Aim of the exercise: Beginning with the line that contains "tax: 728.21 -> 775.57", repeat each line exactly through the end of the listing below. Pictures stay out.

(Data supplied)

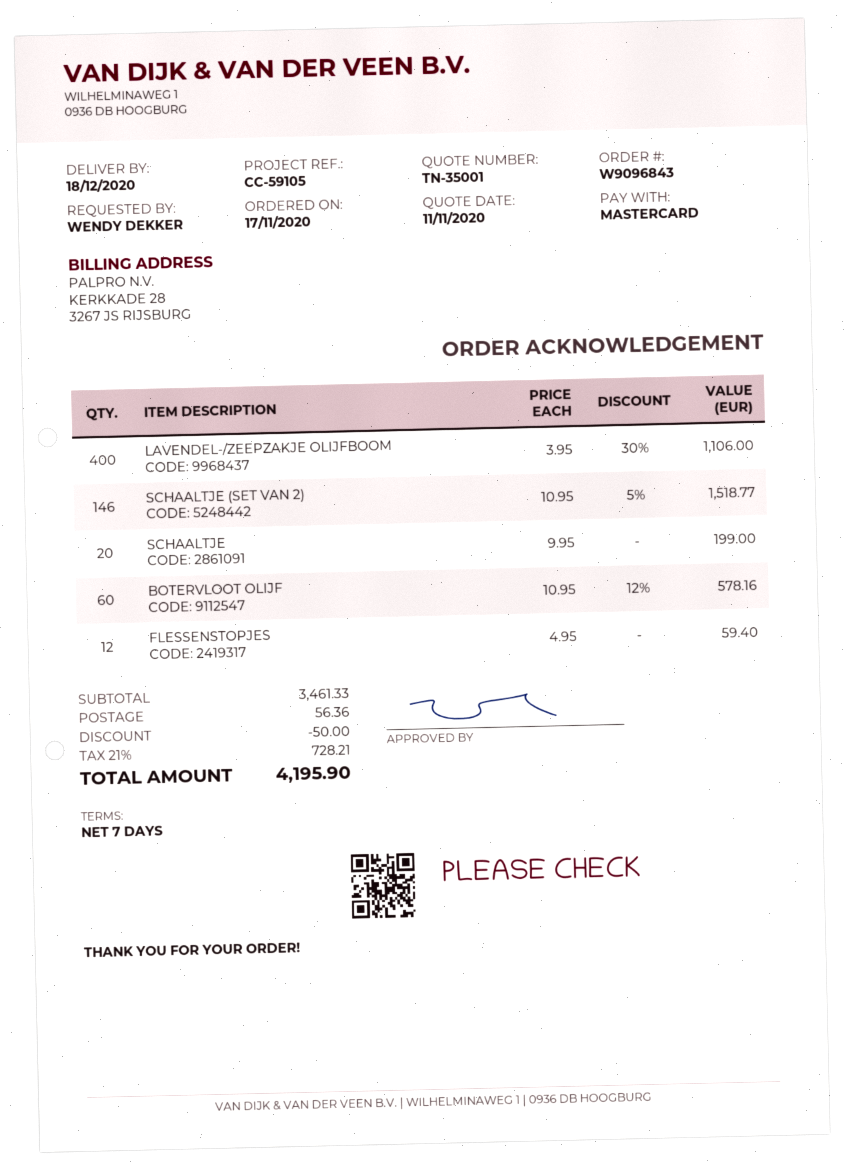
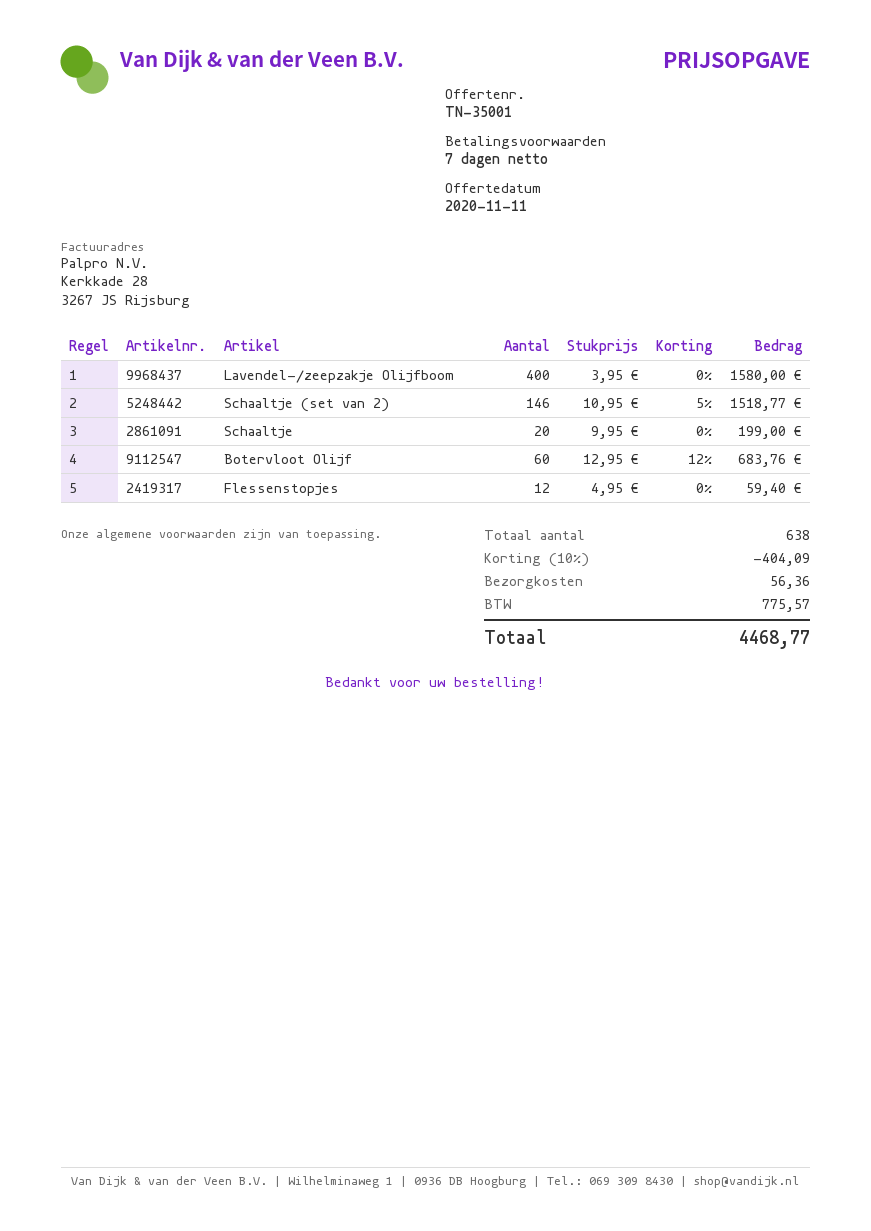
LAVENDEL-/ZEEPZAKJE OLIJFBOOM: 400 x 3.95 - 30% = 1106.00 -> 400 x 3.95 = 1580.00
BOTERVLOOT OLIJF: 60 x 10.95 - 12% = 578.16 -> 60 x 12.95 - 12% = 683.76
discount: 50.00 -> 404.09
tax: 728.21 -> 775.57
total: 4195.90 -> 4468.77

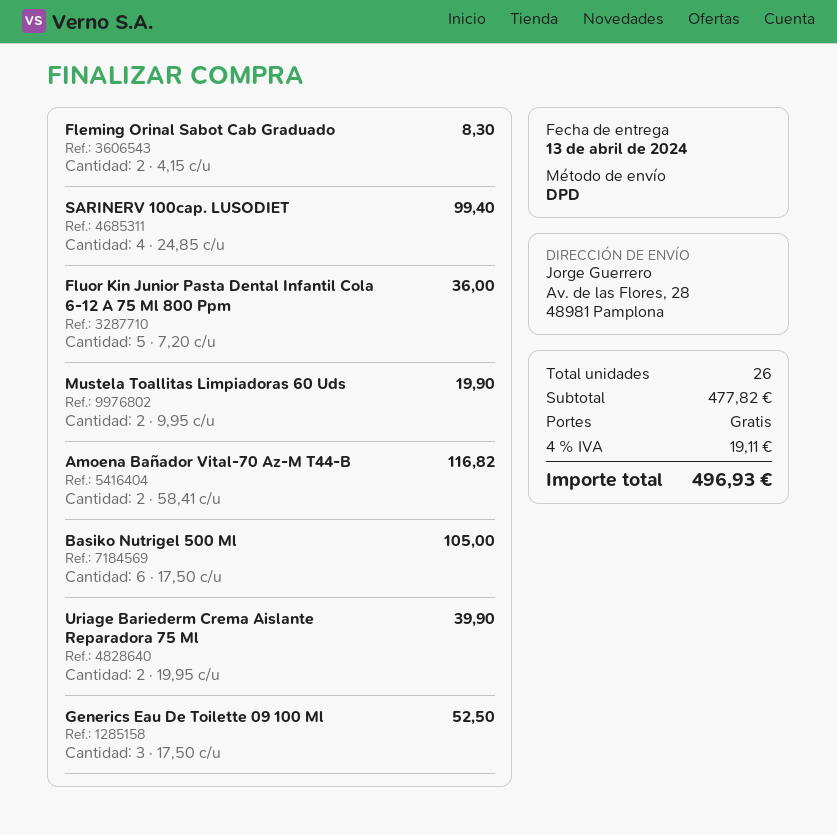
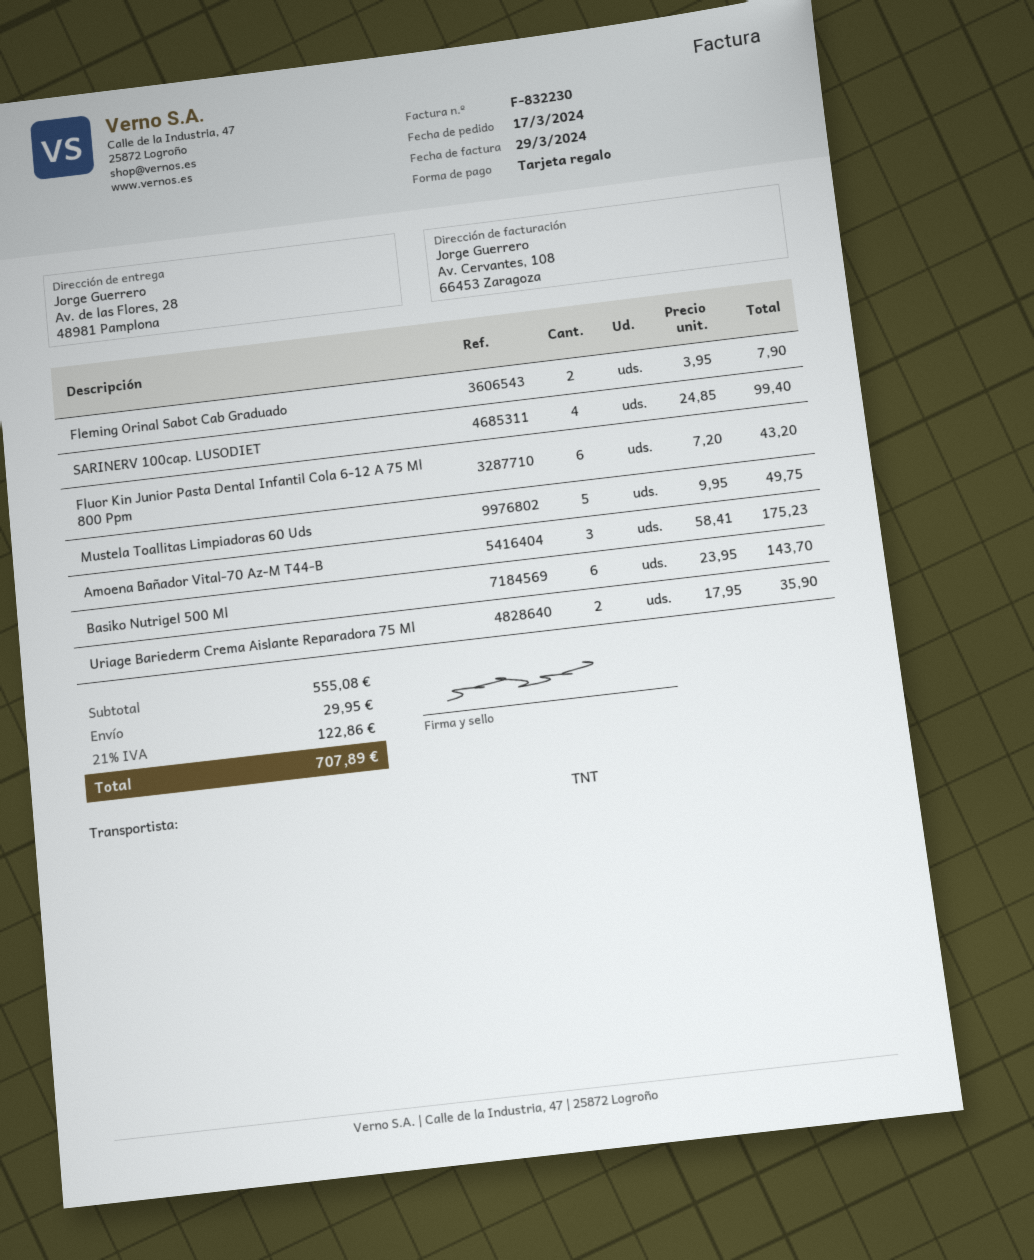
shipping method: DPD -> TNT
Fleming Orinal Sabot Cab Graduado: 2 x 4.15 = 8.30 -> 2 x 3.95 = 7.90
Fluor Kin Junior Pasta Dental Infantil Cola 6-12 A 75 Ml 800 Ppm: 5 x 7.20 = 36.00 -> 6 x 7.20 = 43.20
Mustela Toallitas Limpiadoras 60 Uds: 2 x 9.95 = 19.90 -> 5 x 9.95 = 49.75
Amoena Bañador Vital-70 Az-M T44-B: 2 x 58.41 = 116.82 -> 3 x 58.41 = 175.23
Basiko Nutrigel 500 Ml: 6 x 17.50 = 105.00 -> 6 x 23.95 = 143.70
Uriage Bariederm Crema Aislante Reparadora 75 Ml: 2 x 19.95 = 39.90 -> 2 x 17.95 = 35.90
Generics Eau De Toilette 09 100 Ml: 3 x 17.50 = 52.50 -> none
subtotal: 477.82 -> 555.08
shipping: 0.00 -> 29.95
tax: 4% = 19.11 -> 21% = 122.86
total: 496.93 -> 707.89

(End Data supplied)

Reply to the exercise:
tax: 728.21 -> 775.57
total: 4195.90 -> 4468.77

shipping method: DPD -> TNT
Fleming Orinal Sabot Cab Graduado: 2 x 4.15 = 8.30 -> 2 x 3.95 = 7.90
Fluor Kin Junior Pasta Dental Infantil Cola 6-12 A 75 Ml 800 Ppm: 5 x 7.20 = 36.00 -> 6 x 7.20 = 43.20
Mustela Toallitas Limpiadoras 60 Uds: 2 x 9.95 = 19.90 -> 5 x 9.95 = 49.75
Amoena Bañador Vital-70 Az-M T44-B: 2 x 58.41 = 116.82 -> 3 x 58.41 = 175.23
Basiko Nutrigel 500 Ml: 6 x 17.50 = 105.00 -> 6 x 23.95 = 143.70
Uriage Bariederm Crema Aislante Reparadora 75 Ml: 2 x 19.95 = 39.90 -> 2 x 17.95 = 35.90
Generics Eau De Toilette 09 100 Ml: 3 x 17.50 = 52.50 -> none
subtotal: 477.82 -> 555.08
shipping: 0.00 -> 29.95
tax: 4% = 19.11 -> 21% = 122.86
total: 496.93 -> 707.89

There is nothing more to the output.